Leading men’s ministry can be discouraging.  Oftentimes men commit to lead church initiatives, community outreaches, and participate in small group fellowship events.  However, emotions wane and life gets busy.  As men prioritize their responsibilities, the spiritual component of life is often relegated to leftovers.  This common occurrence can cause leaders to give up or pursue an easier ministry function.  Why pursue the elusive hearts of men when there are other areas less challenging and frustrating?  As the men spoke of their dreams and desires, we were empowered to persevere regardless of the difficulties faced along the way.
There is great power in joining your vision with others.  The synergy of teamwork is extraordinary. Levine provides an example using Clydesdale horses.  He said, “One Clydesdale can pull 7,000 pounds; two can pull between 18,000 and 25,000 pounds” (p. 187).  Yoking our hearts with other men from different backgrounds created a leadership core capable of reaching men not only in our circles and our church but also in our community, and eventually our country.  We realized the twelve of us; my co-leader and I with the ten other men could achieve significantly greater ministry feats than any of us could ever do alone.  Collaboration was the key to our ministry success.

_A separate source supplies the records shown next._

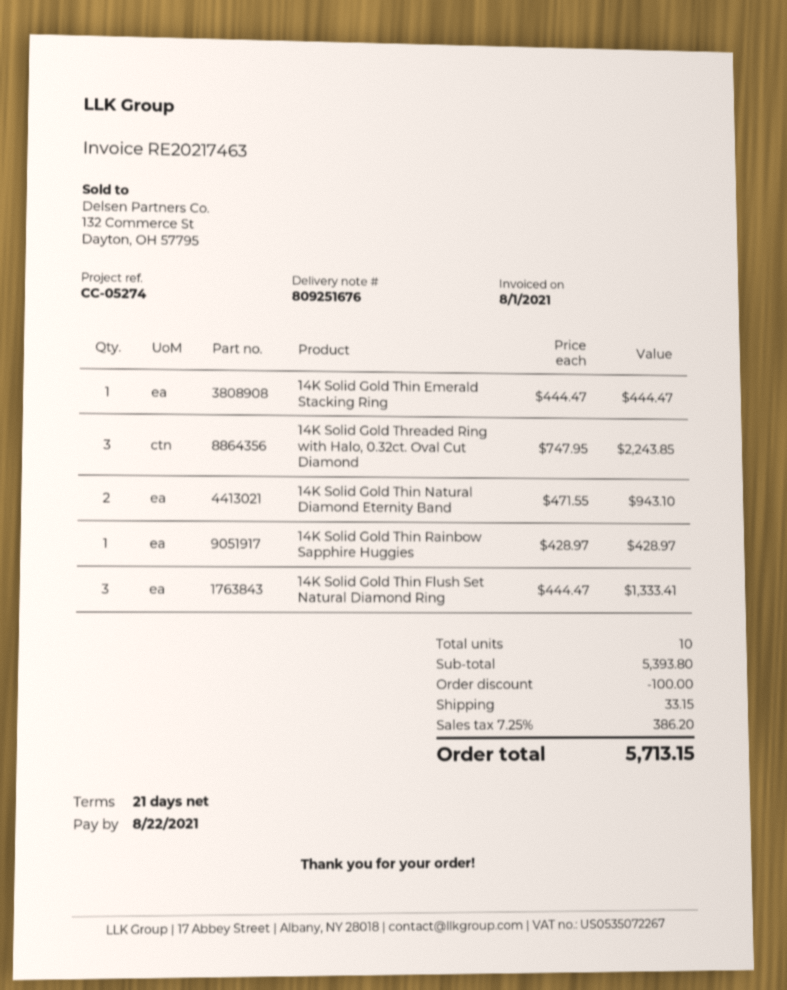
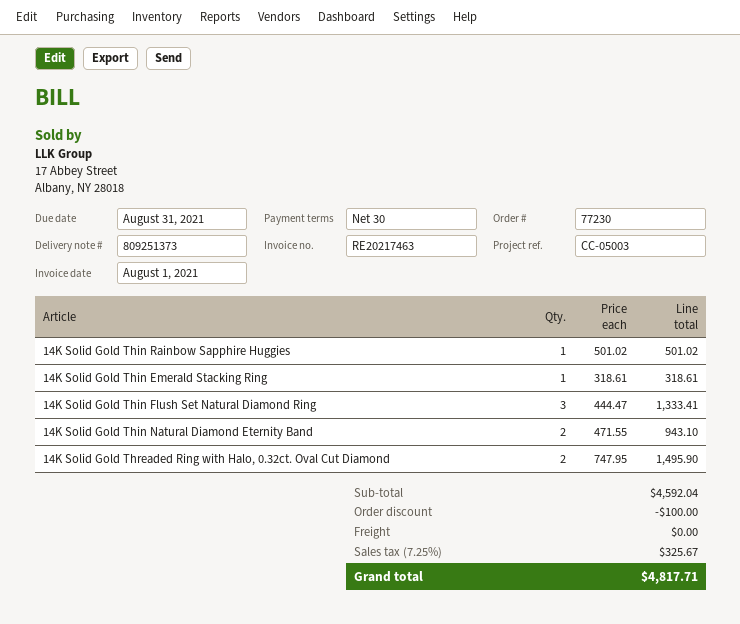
delivery note number: 809251676 -> 809251373
payment terms: 21 days -> 30 days
due date: 2021-08-22 -> 2021-08-31
reference: CC-05274 -> CC-05003
14K Solid Gold Thin Emerald Stacking Ring: 1 x 444.47 = 444.47 -> 1 x 318.61 = 318.61
14K Solid Gold Threaded Ring with Halo, 0.32ct. Oval Cut Diamond: 3 x 747.95 = 2243.85 -> 2 x 747.95 = 1495.90
14K Solid Gold Thin Rainbow Sapphire Huggies: 1 x 428.97 = 428.97 -> 1 x 501.02 = 501.02
subtotal: 5393.80 -> 4592.04
shipping: 33.15 -> 0.00
tax: 7.25% = 386.20 -> 7.25% = 325.67
total: 5713.15 -> 4817.71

By instituting R.E.A.L. Men ministries, our leadership team achieved its initial objective of reaching and connecting men in the church and local community.  We were able to combine resources with other men’s ministries in other churches by sharing lessons learned and individual testimonies.  In retrospect, I realize there is another well of information available on the struggles of men: Women.  The ones who live day-in and day-out with men have a front row seat to the desires and disappointments of the men in the church.  By asking questions and valuing their input, we could have encouraged the mothers, wives, sisters, and daughters to positively influence the men as they connected in our ministry.

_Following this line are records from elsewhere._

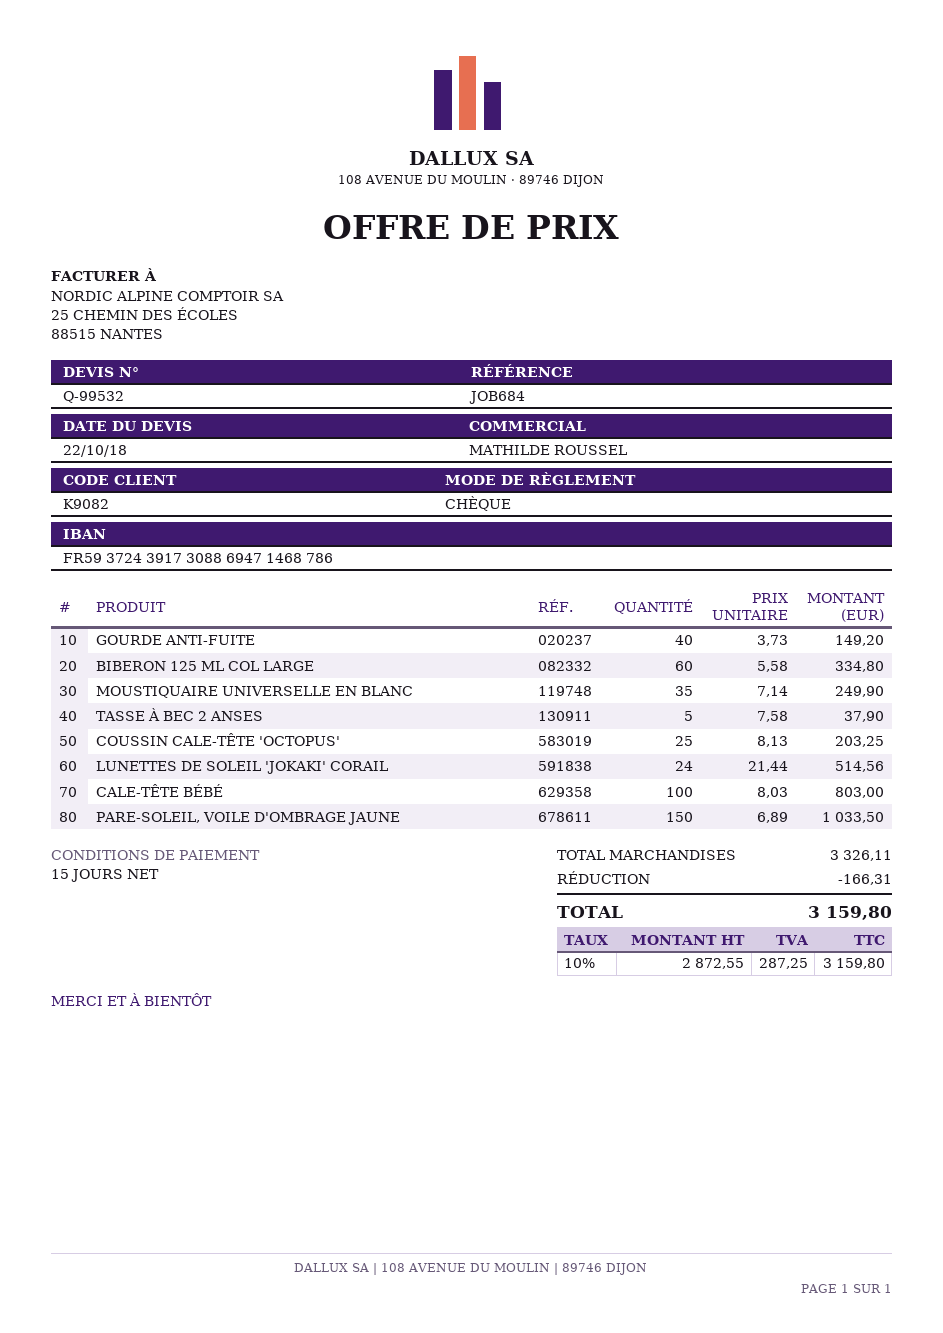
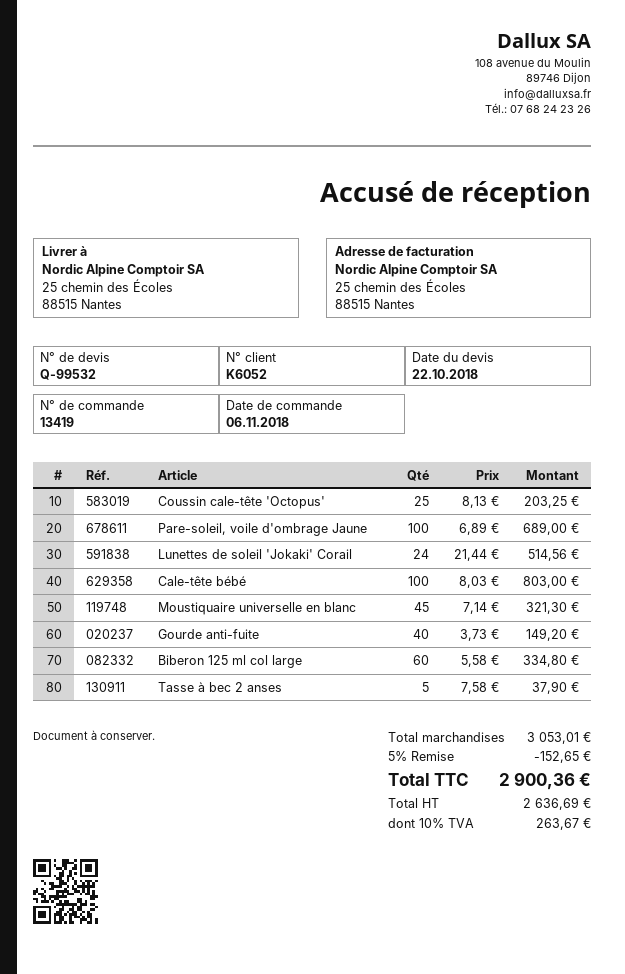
customer number: K9082 -> K6052
MOUSTIQUAIRE UNIVERSELLE EN BLANC: 35 x 7.14 = 249.90 -> 45 x 7.14 = 321.30
PARE-SOLEIL, VOILE D'OMBRAGE JAUNE: 150 x 6.89 = 1033.50 -> 100 x 6.89 = 689.00
subtotal: 3326.11 -> 3053.01
discount: 166.31 -> 152.65
net: 2872.55 -> 2636.69
tax: 10% = 287.25 -> 10% = 263.67
total: 3159.80 -> 2900.36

Finally, because of the success of R.E.A.L. Men, I’ve instituted these collaborative principles in other areas as well.  At work, when decisions affect coworkers and customers, I consolidate with an integrated process team.  Collecting insights, asking questions, and facilitating discussions have enabled me to make wiser decisions with more information.  At home, I’ve encouraged more open dialogue with everyone in the family about present and future decisions that will affect them directly.  Times have changed and Father Knows Best has been replaced by Father Facilitates Best by seeking input from everyone involved.  Lastly, I’ve used the collaborative concepts learned from the R.E.A.L. Men scenario in how I make personal decisions.  We all have blind spots in our lives.  By seeking advice and guidance from others, I believe I’ll avoid making regrettable decisions and can build upon the knowledge and experience of others.

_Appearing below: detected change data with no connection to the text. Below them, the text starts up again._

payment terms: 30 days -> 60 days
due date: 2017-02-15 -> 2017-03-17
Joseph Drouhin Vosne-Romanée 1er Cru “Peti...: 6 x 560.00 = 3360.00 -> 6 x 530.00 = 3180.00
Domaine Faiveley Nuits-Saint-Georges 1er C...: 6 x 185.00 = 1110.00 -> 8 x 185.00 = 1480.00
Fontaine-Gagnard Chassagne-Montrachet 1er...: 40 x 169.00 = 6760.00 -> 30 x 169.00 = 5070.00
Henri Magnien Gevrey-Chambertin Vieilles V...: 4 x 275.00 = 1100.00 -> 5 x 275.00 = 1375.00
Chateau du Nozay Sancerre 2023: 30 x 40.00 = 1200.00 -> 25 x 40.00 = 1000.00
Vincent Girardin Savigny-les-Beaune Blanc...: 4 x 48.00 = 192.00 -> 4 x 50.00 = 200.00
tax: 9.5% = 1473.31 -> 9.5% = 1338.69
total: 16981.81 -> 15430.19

In his book Start With Why, Simon Sinek said, “Our need to belong is not rational, but it is a constant that exists across all people in all cultures. It is a feeling we get when those around us share our values and beliefs. When we feel like we belong we feel connected and we feel safe. As humans we crave the feeling and we seek it out” (p. 53).  Our men’s ministry created an environment for men to connect and to belong.  As a result, men have rediscovered their passion and their purpose.

Legacy is bigger than one.

Steve

Reference
Levine, S. (2009). Getting to Resolution. San Francisco, CA: Berrett-Koehler Publishers, Inc.
Sinek, S. (2009). Start With Why. New York, NY: Penguin Group.